**Data provided:**
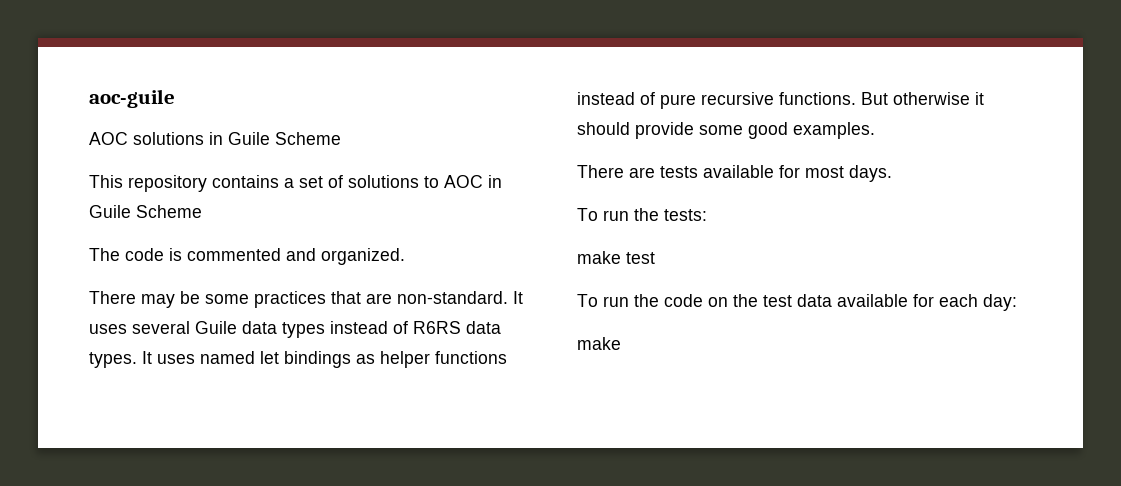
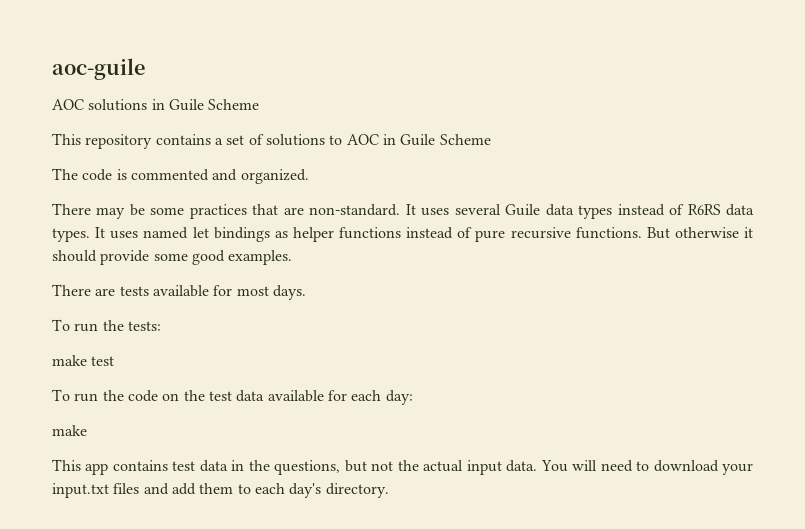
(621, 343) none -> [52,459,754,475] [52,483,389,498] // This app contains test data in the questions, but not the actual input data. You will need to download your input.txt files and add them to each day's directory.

==

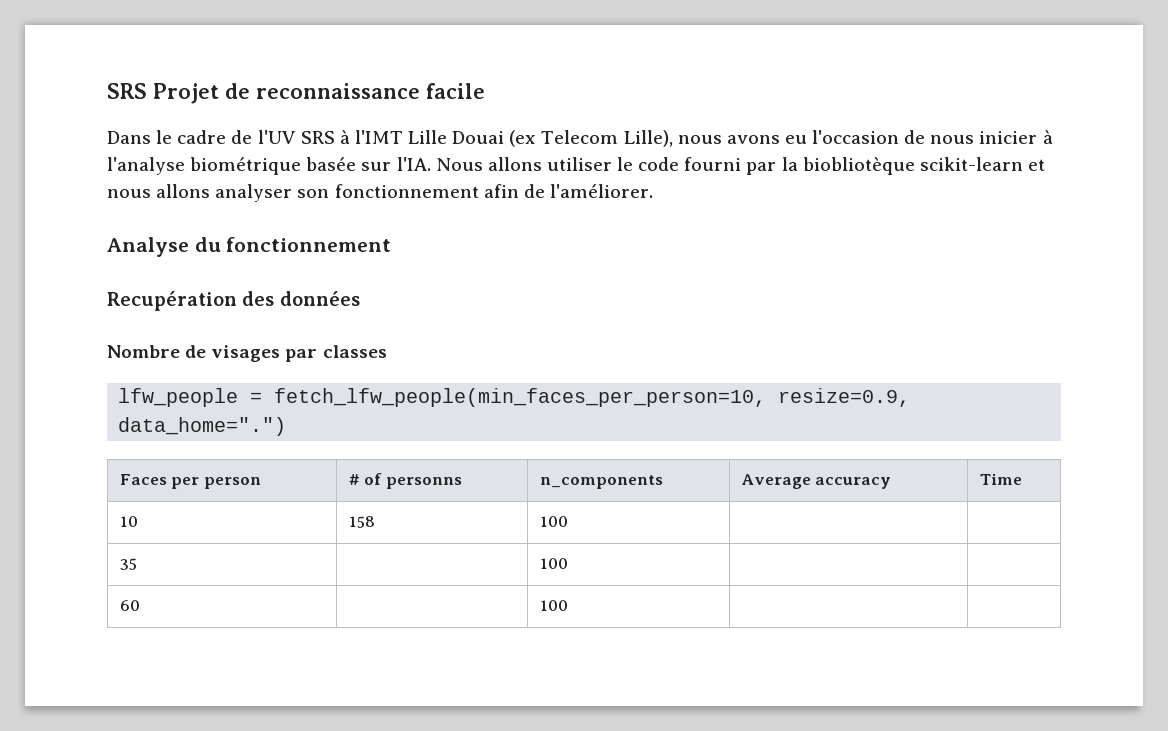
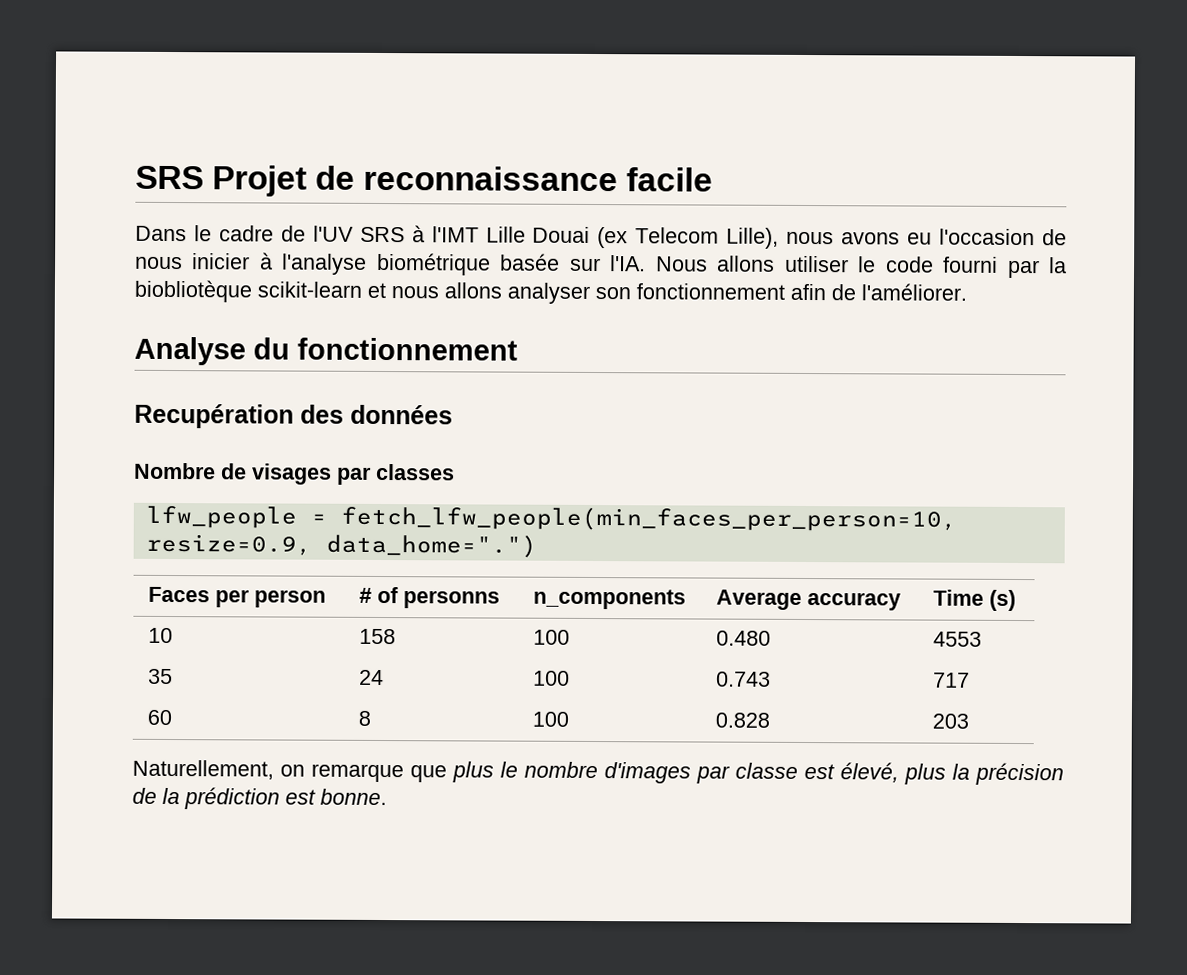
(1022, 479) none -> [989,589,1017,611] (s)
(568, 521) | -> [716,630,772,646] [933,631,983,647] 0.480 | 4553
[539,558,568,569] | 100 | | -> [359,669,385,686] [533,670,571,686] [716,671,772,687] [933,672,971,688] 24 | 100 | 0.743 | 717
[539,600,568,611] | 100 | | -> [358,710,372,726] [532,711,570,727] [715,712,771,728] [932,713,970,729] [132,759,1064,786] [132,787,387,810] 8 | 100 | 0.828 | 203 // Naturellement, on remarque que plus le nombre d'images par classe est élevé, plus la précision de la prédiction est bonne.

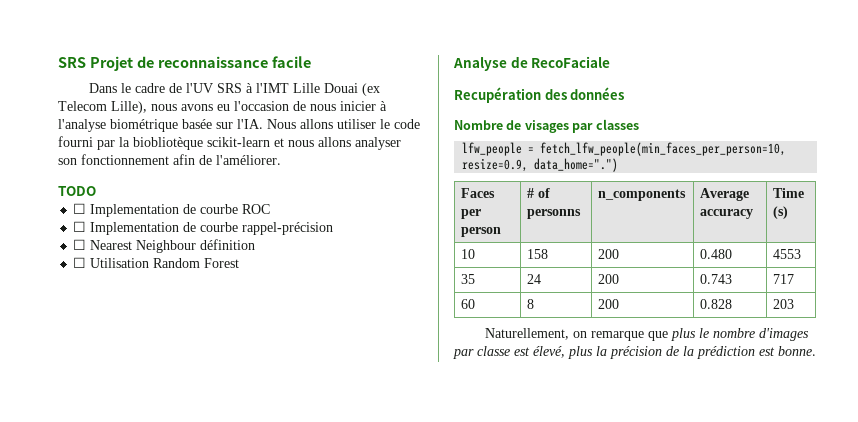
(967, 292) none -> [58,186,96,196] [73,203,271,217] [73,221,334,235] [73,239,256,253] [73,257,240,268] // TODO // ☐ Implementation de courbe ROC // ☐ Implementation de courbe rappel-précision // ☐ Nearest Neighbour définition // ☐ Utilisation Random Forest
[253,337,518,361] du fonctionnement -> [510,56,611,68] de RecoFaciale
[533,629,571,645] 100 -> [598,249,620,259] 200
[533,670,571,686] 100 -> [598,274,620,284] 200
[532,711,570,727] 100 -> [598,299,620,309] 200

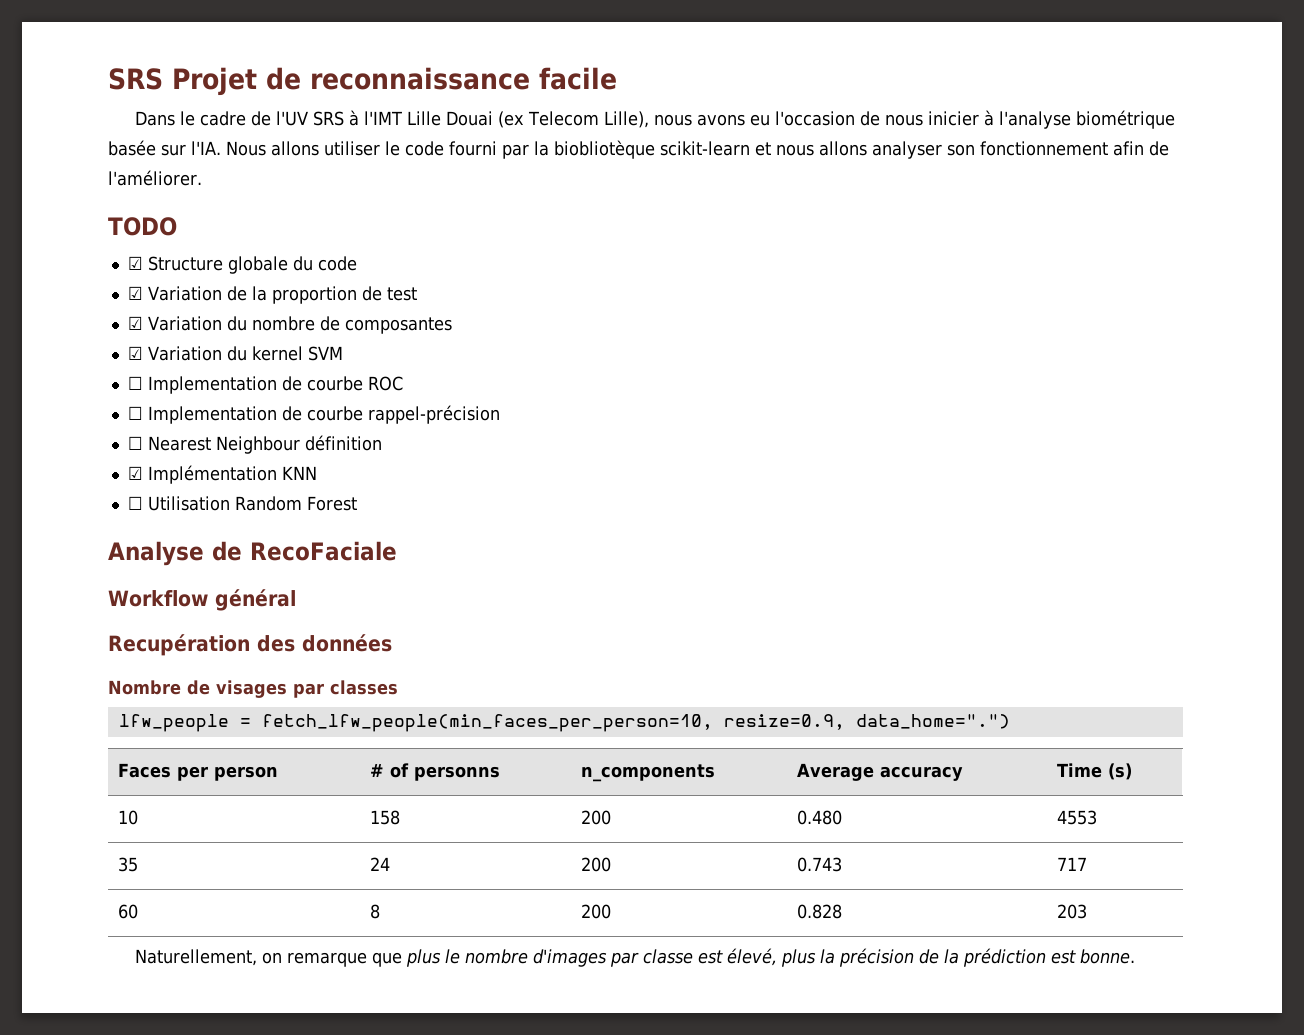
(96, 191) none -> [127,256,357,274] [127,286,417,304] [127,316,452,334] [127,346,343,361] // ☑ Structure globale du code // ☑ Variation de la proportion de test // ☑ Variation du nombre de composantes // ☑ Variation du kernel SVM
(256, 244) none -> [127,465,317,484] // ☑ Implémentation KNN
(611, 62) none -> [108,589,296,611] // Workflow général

...

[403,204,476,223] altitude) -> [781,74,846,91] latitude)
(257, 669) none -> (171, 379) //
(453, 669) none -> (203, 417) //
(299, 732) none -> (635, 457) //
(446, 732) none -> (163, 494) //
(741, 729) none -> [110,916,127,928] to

**Exercise goal:** Copy out every line in the entries above that holds "précision".

**Result of this exercise:**
[539,600,568,611] | 100 | | -> [358,710,372,726] [532,711,570,727] [715,712,771,728] [932,713,970,729] [132,759,1064,786] [132,787,387,810] 8 | 100 | 0.828 | 203 // Naturellement, on remarque que plus le nombre d'images par classe est élevé, plus la précision de la prédiction est bonne.
(967, 292) none -> [58,186,96,196] [73,203,271,217] [73,221,334,235] [73,239,256,253] [73,257,240,268] // TODO // ☐ Implementation de courbe ROC // ☐ Implementation de courbe rappel-précision // ☐ Nearest Neighbour définition // ☐ Utilisation Random Forest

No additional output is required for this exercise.